_ASSIGNMENT_
The required output is the exact run of lines below that opens at the line with "e Nuova Zelanda" and closes at the line with "Italiana della Cucina".

◇ ◇ ◇ ◇ ◇

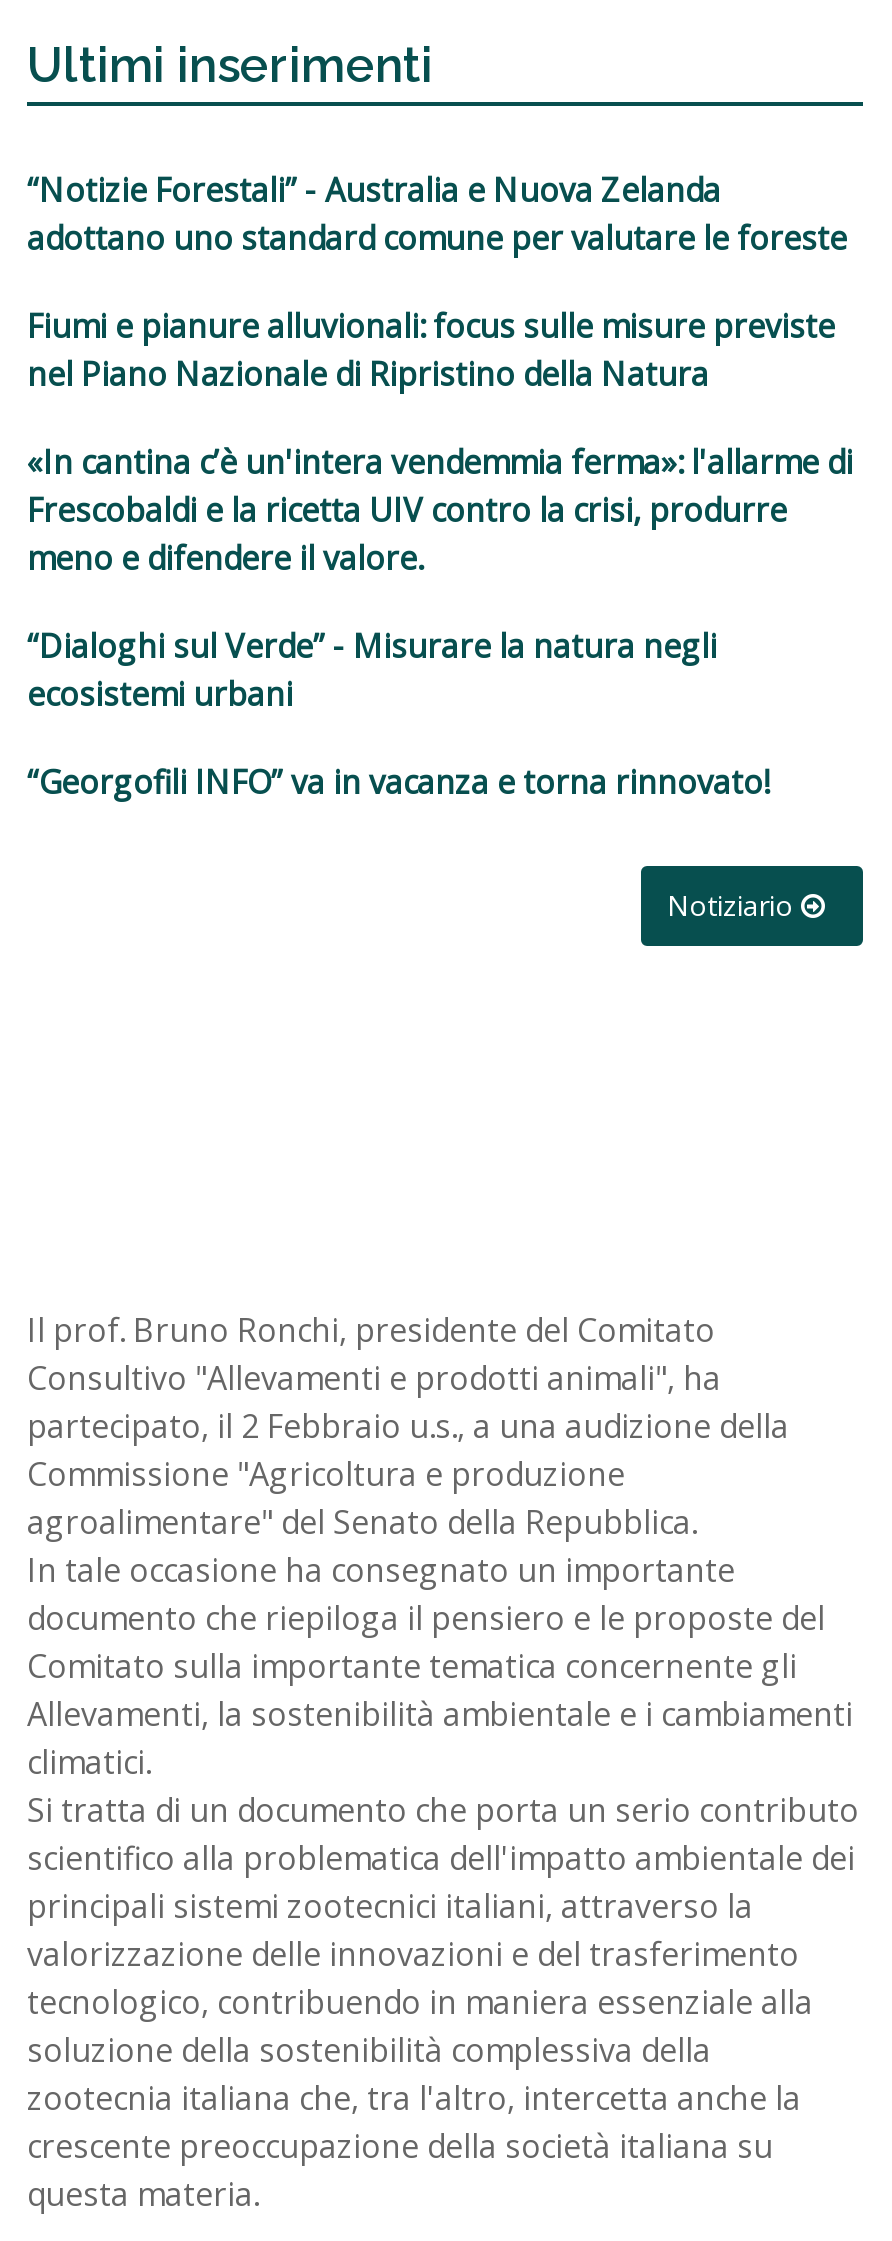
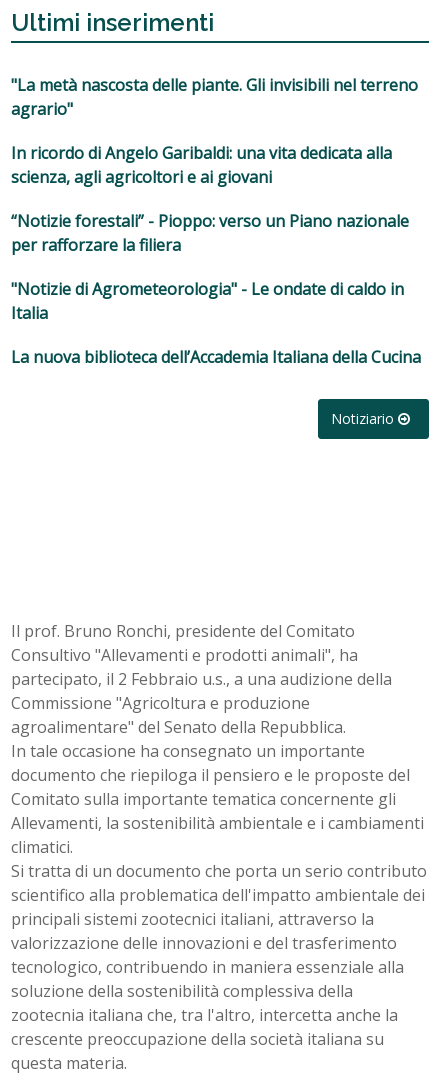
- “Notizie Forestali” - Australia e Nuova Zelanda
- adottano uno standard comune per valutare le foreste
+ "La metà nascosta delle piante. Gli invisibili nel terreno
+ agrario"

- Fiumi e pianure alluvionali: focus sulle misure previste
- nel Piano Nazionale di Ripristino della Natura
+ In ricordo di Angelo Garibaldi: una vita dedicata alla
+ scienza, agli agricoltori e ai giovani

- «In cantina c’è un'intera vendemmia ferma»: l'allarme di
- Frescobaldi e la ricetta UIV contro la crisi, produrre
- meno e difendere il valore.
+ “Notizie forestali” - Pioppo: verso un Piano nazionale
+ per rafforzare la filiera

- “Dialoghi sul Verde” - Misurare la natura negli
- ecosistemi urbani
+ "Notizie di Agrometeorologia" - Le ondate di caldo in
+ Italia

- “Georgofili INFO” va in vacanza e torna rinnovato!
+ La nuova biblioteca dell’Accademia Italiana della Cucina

◇ ◇ ◇ ◇ ◇

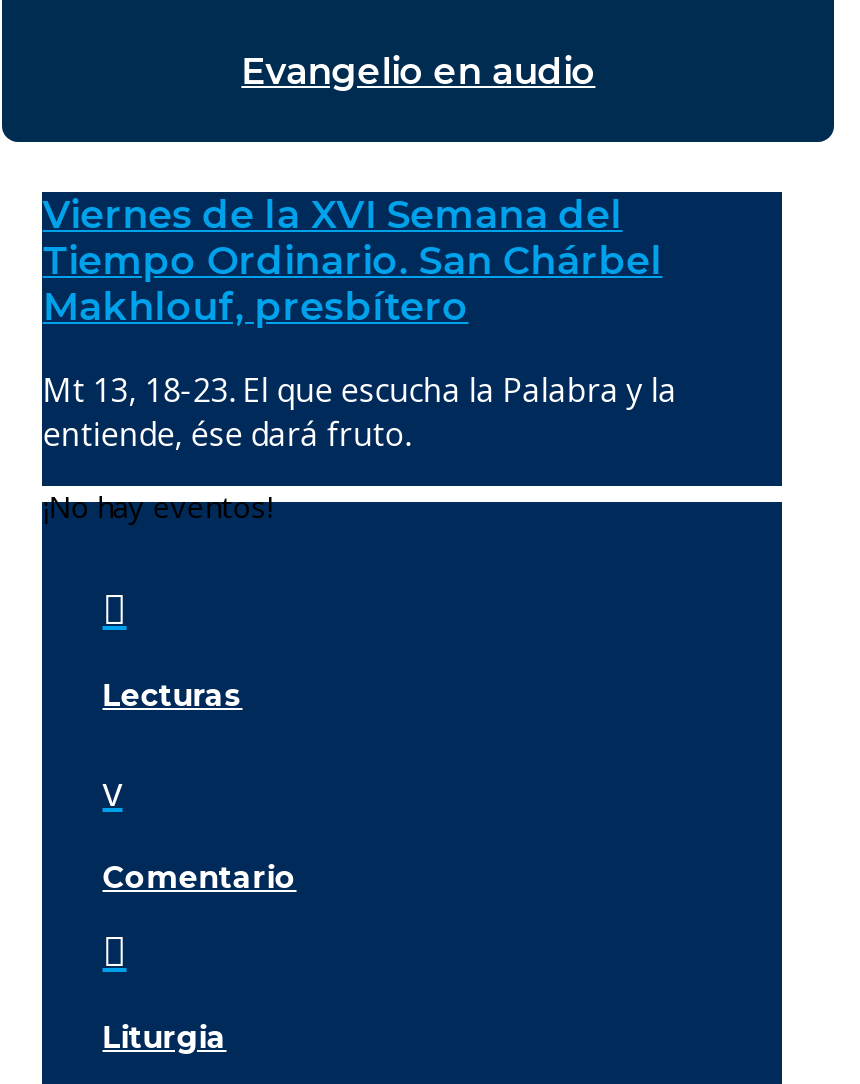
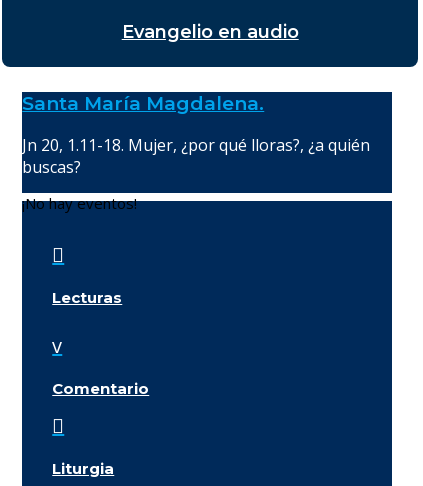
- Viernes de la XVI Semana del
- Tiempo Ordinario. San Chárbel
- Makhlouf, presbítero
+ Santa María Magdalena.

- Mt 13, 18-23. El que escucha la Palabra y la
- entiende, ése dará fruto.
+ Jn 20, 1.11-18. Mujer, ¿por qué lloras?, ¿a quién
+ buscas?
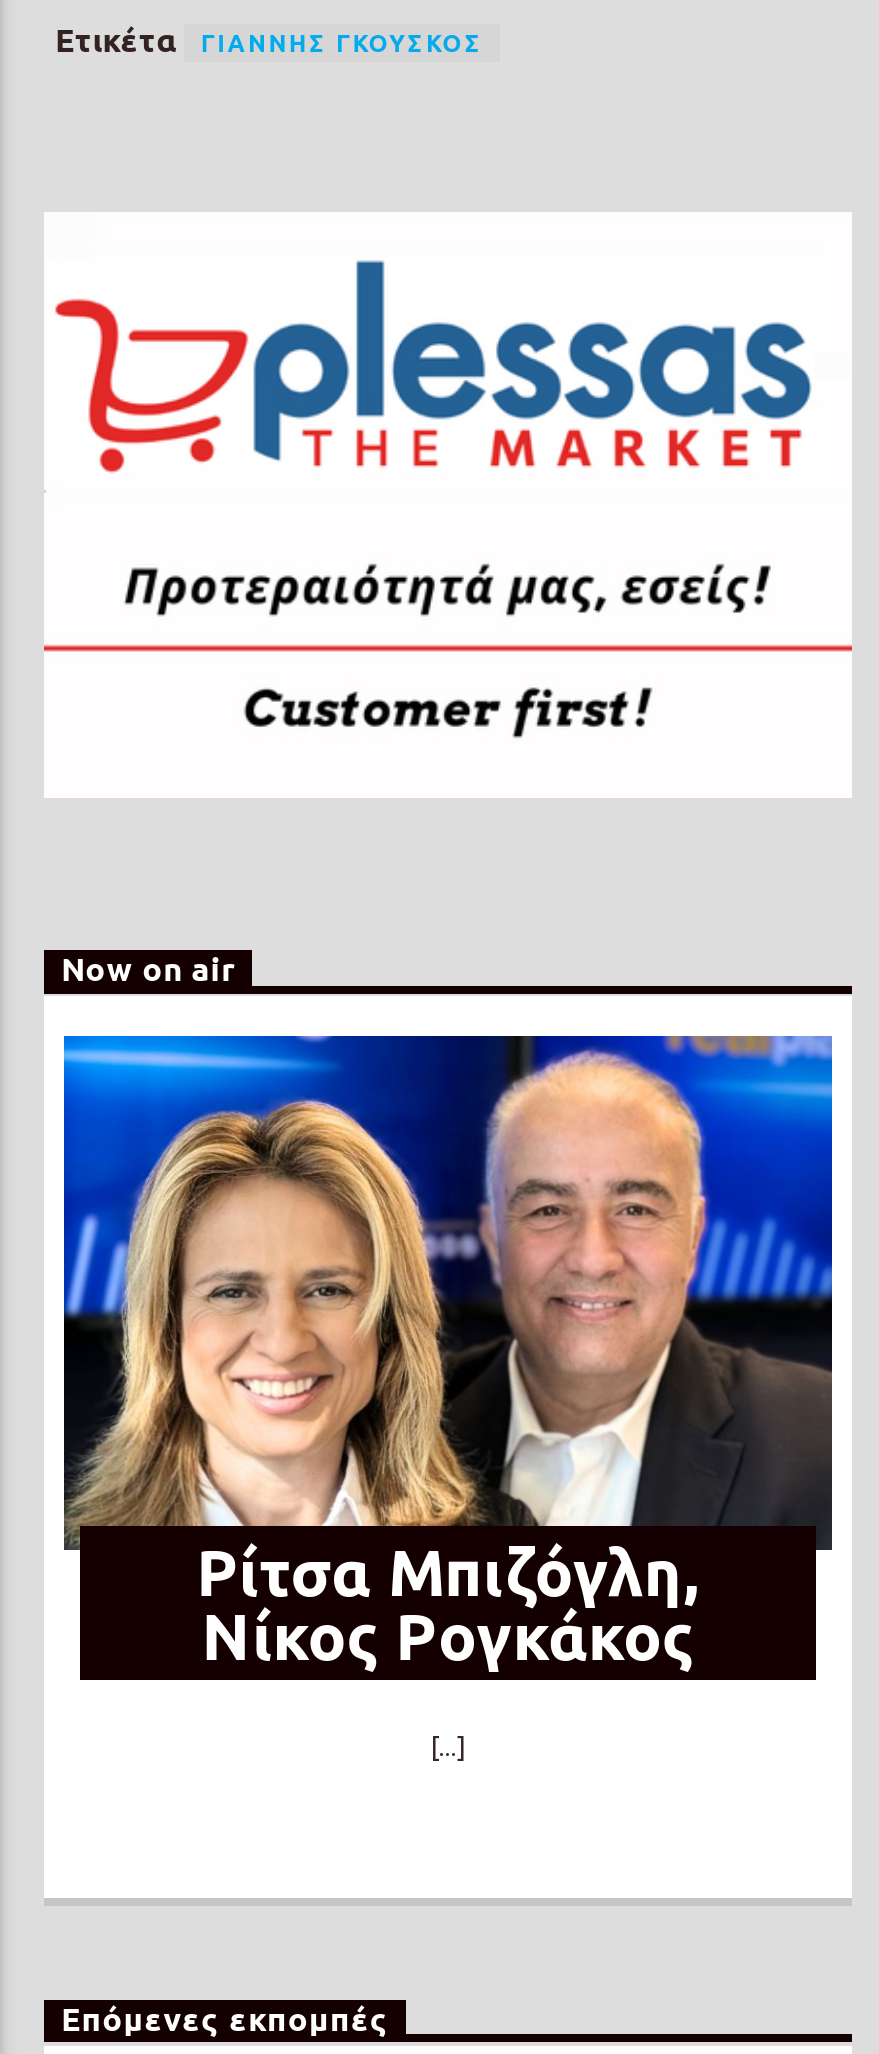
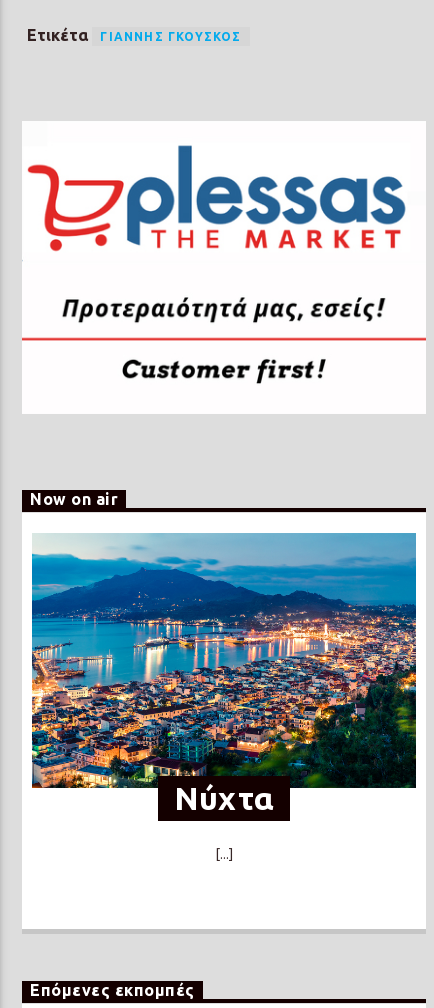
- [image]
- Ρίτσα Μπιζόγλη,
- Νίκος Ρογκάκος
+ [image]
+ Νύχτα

◇ ◇ ◇ ◇ ◇

_RESPONSE_
- “Notizie Forestali” - Australia e Nuova Zelanda
- adottano uno standard comune per valutare le foreste
+ "La metà nascosta delle piante. Gli invisibili nel terreno
+ agrario"

- Fiumi e pianure alluvionali: focus sulle misure previste
- nel Piano Nazionale di Ripristino della Natura
+ In ricordo di Angelo Garibaldi: una vita dedicata alla
+ scienza, agli agricoltori e ai giovani

- «In cantina c’è un'intera vendemmia ferma»: l'allarme di
- Frescobaldi e la ricetta UIV contro la crisi, produrre
- meno e difendere il valore.
+ “Notizie forestali” - Pioppo: verso un Piano nazionale
+ per rafforzare la filiera

- “Dialoghi sul Verde” - Misurare la natura negli
- ecosistemi urbani
+ "Notizie di Agrometeorologia" - Le ondate di caldo in
+ Italia

- “Georgofili INFO” va in vacanza e torna rinnovato!
+ La nuova biblioteca dell’Accademia Italiana della Cucina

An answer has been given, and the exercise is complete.